Les véritables inconvénients des cultures de couverture incluent le coût des semences, la consommation d'eau en années sèches, le timing délicat de destruction et les risques de ravageurs. Ces problèmes ne font pas des couverts un mauvais choix. Mais ils nécessitent votre attention d'une façon que le sol nu n'exige pas. Connaître les inconvénients vous aide à les anticiper.
J'ai rencontré plusieurs défis avec les cultures de couverture mes premières années, ce qui m'a appris ce qu'il faut surveiller. Une saison, mon seigle a poussé si dense qu'il a pompé l'eau du sol avant le semis du maïs. Une autre année, j'ai détruit trop tard et mon soja a jauni car l'azote était bloqué. Chaque problème avait une solution une fois que j'ai compris ce qui n'allait pas.
Le coût des semences se présente comme le premier obstacle. De bonnes semences de couverts coûtent 35 à 100 € par hectare selon ce que vous plantez et la quantité. Vous consommez aussi du temps et du carburant pour des passages supplémentaires. Ces coûts doivent être compensés par de meilleurs rendements ou des intrants réduits pour être rentables pour votre exploitation.
La consommation d'eau se classe comme le principal problème des cultures de couverture en zones sèches. Les plantes vivantes boivent l'eau qui resterait dans le sol pour votre culture de rente. Des couverts denses peuvent pomper 50 à 100 mm d'humidité du sol pendant la croissance printanière. Détruire tôt aide, mais vous perdez certains bénéfices des couverts quand vous écourtez la croissance.
Le blocage de l'azote par des résidus morts riches en carbone piège de nombreux agriculteurs. Les micro-organismes du sol ont besoin d'azote pour décomposer les tiges et les feuilles. Ils prélèvent cet azote dans le sol, ce qui le vole à votre culture de rente. Des travaux de l'Ohio State ont montré que cela peut immobiliser 20 à 45 kg par hectare pendant des semaines après la destruction de couverts de graminées matures.
Certains couverts libèrent des substances chimiques qui empêchent d'autres plantes de germer. Le seigle fait cela le plus. Il bloque les cultures à petites graines comme la laitue, les betteraves et le chou de lever. Cet effet s'estompe avec le temps mais peut nuire aux cultures si vous semez trop tôt après le seigle. Le même mécanisme qui tue les adventices peut tuer les cultures que vous voulez.
Les risques de ravageurs et de maladies apparaissent quand les couverts hébergent des insectes ou des agents pathogènes qui attaquent aussi les cultures de rente. Les limaces adorent les zones humides sous les résidus épais. Certains couverts hébergent des maladies des cultures ou offrent aux mulots des abris où ils mangent les semences. Ces problèmes n'apparaissent pas toujours, mais vous devez les surveiller.

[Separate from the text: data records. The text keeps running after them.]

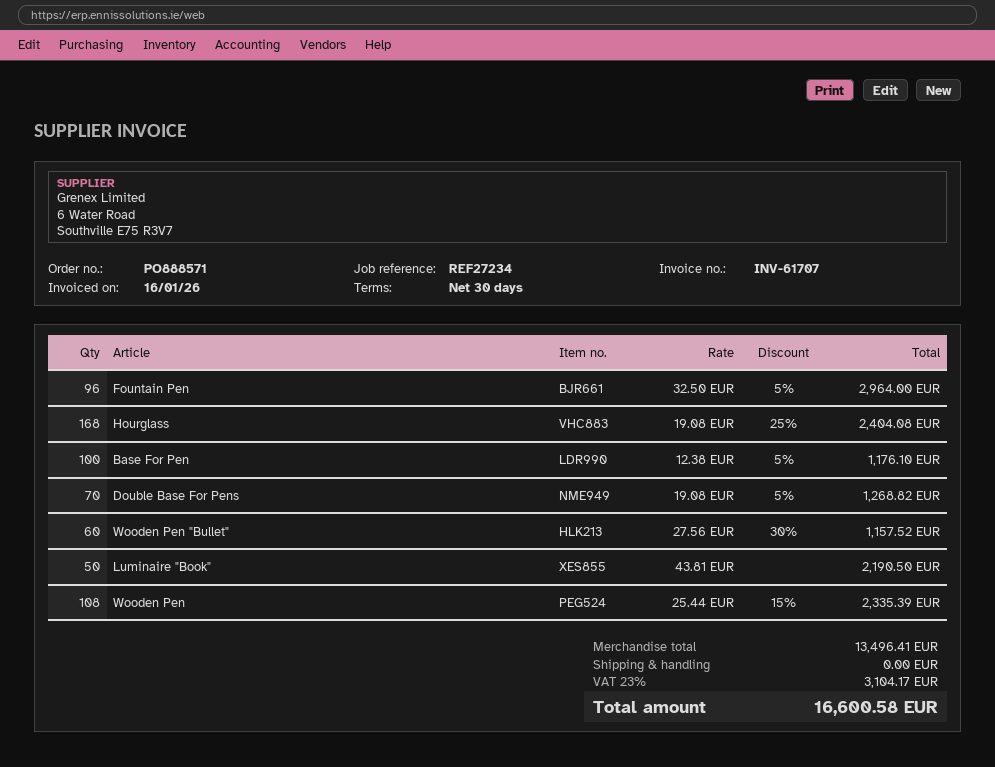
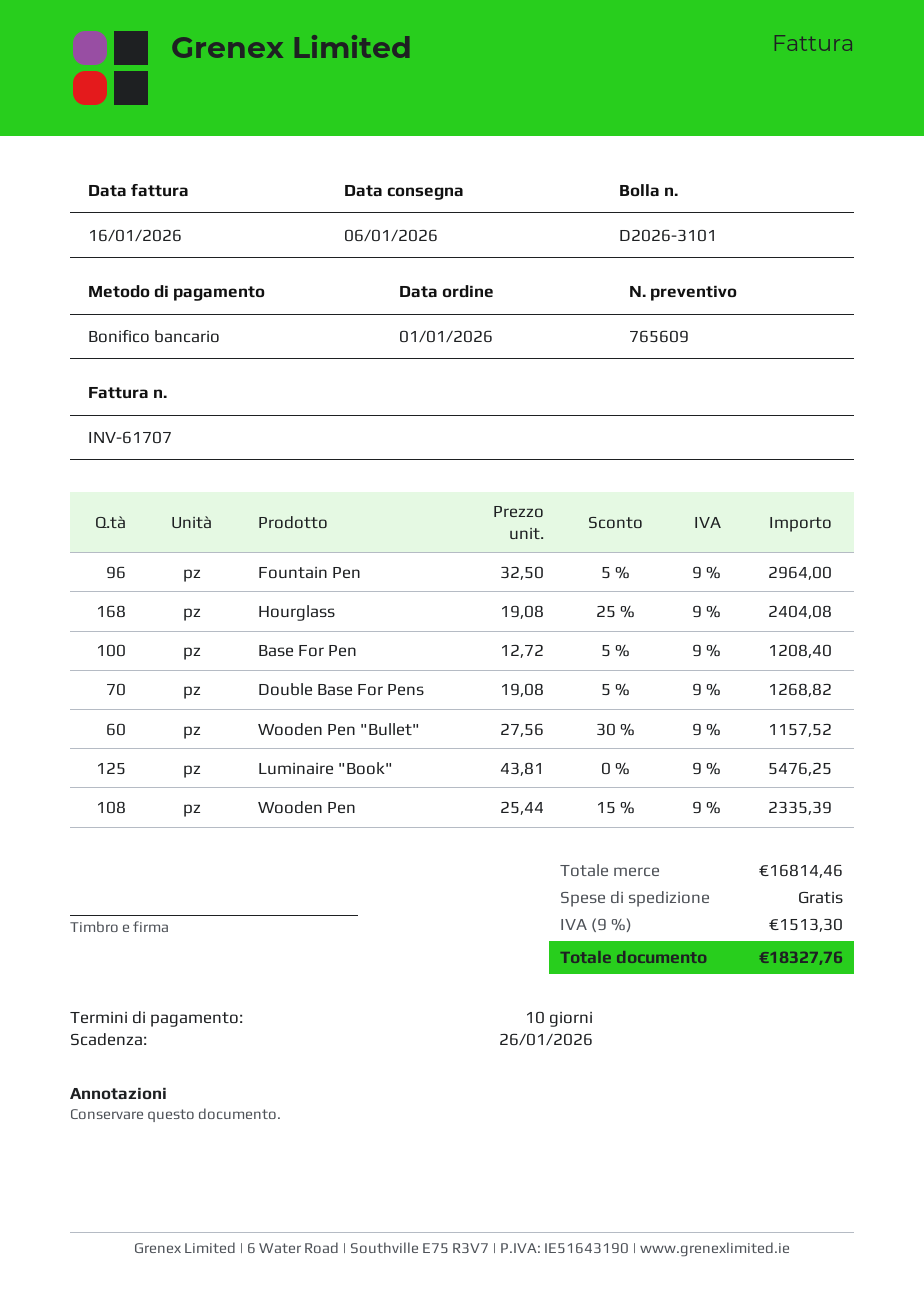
payment terms: 30 days -> 10 days
Base For Pen: 100 x 12.38 - 5% = 1176.10 -> 100 x 12.72 - 5% = 1208.40
Luminaire "Book": 50 x 43.81 = 2190.50 -> 125 x 43.81 = 5476.25
subtotal: 13496.41 -> 16814.46
tax: 23% = 3104.17 -> 9% = 1513.30
total: 16600.58 -> 18327.76

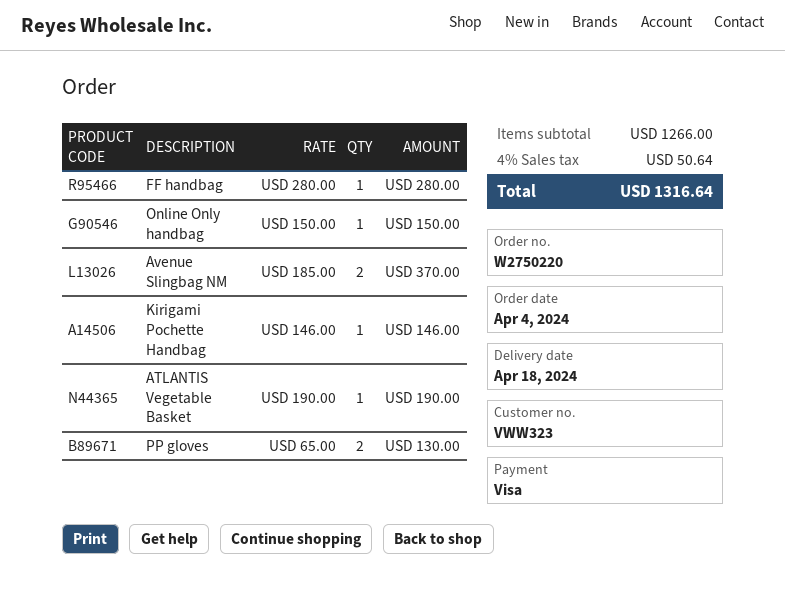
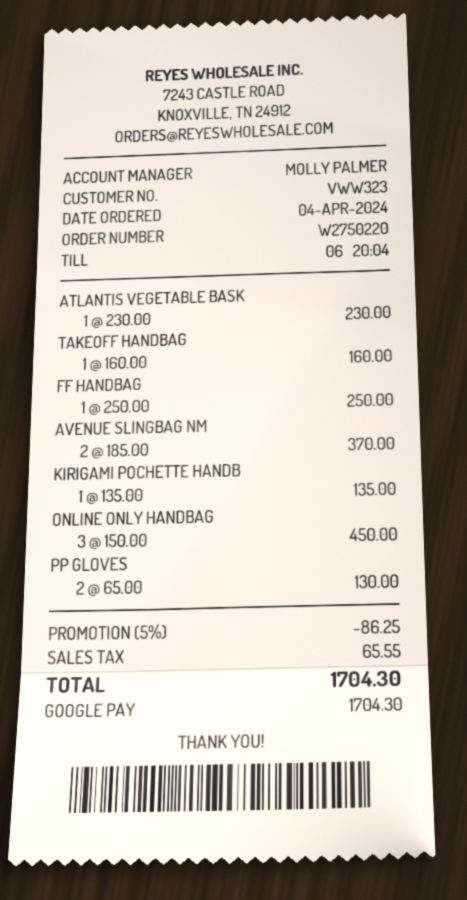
payment method: Visa -> Google Pay
FF handbag: 1 x 280.00 = 280.00 -> 1 x 250.00 = 250.00
Online Only handbag: 1 x 150.00 = 150.00 -> 3 x 150.00 = 450.00
Kirigami Pochette Handbag: 1 x 146.00 = 146.00 -> 1 x 135.00 = 135.00
ATLANTIS Vegetable Basket: 1 x 190.00 = 190.00 -> 1 x 230.00 = 230.00
TAKEOFF HANDBAG: none -> 1 x 160.00 = 160.00
discount: none -> 5% = 86.25
tax: 50.64 -> 65.55
total: 1316.64 -> 1704.30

Des solutions existent pour la plupart des problèmes de cultures de couverture si vous restez flexible. Choisissez des espèces résistantes à la sécheresse pour les zones sèches. Détruisez les couverts de graminées trois semaines ou plus avant le semis pour éviter le blocage de l'azote. Surveillez les limaces et les mulots dans les résidus importants. Mélangez les espèces pour briser les cycles de ravageurs.
Prenez des notes sur ce qui fonctionne et ce qui échoue sur vos parcelles. Notez les espèces, les dates de semis, les dates de destruction et tout problème qui survient. Relisez ces notes chaque année avant de faire vos choix de couverts. Les difficultés deviennent plus faciles à gérer une fois que vous connaissez les particularités locales.
Commencez petit pour limiter votre risque pendant que vous apprenez. Essayez les couverts sur quelques parcelles seulement la première année. Observez ce qui se passe et réglez les problèmes avant qu'ils ne s'étendent à toute votre exploitation. La plupart des difficultés avec les cultures de couverture viennent du fait d'en faire trop, trop vite, sans assez de connaissances.